Posted: March 25, 2011 12:50 PM

System Failure: Health Care


A friend of mine, far from indigent, had her teeth cleaned three weeks ago. She was the picture of health when she went in to the dentist, and today she is dead, a victim of everything that is wrong with our system, although not of any malpractice. She is the second person in my life to die from the most serious problem in our health care system: lack of continuity of care.

The first died of misdiagnosed malaria in an emergency room in Arizona. They sent him home telling him he had the flu, even though he told them he had just returned from Africa.

The most recent died Wednesday night only hours after being discharged from the hospital with a pic line and a supply of intravenous antibiotics and no understanding of how sick she was. No one had educated her on the seriousness of septicemia, which is what she had when she entered the hospital, or of endocarditis, which she had already developed between the first series of tests in the hospital and the second.

Why did they discharge her? Because she asked to go home. And did anyone ask if she lived alone?

Septicemia is a condition in which bacteria are in the blood. But once that bacteria lands in the heart, havoc can occur very quickly. It's easy to Monday-morning quarterback these things, but I feel they should have kept her in the hospital one more night after they found the endocarditis, just to make sure the second antibiotic was working.

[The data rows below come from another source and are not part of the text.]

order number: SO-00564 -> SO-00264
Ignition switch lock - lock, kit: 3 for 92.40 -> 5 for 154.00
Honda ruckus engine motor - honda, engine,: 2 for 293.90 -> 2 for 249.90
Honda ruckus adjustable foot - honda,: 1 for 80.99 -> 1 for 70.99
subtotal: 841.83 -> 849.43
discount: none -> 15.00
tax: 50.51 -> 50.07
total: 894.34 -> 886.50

And so did her eldest child, who sensed something might be going wrong and flew in that evening to stay with her mom "just in case." A former pharmaceutical rep, she was more aware of the seriousness of her mother's condition. She made what now looks like a heroic effort, upending her life to fly home.

So it was that the daughter, who tried her best to intervene, found her mother the next morning; she had passed in her sleep.

Of course there is a religious explanation for this: it was "her time."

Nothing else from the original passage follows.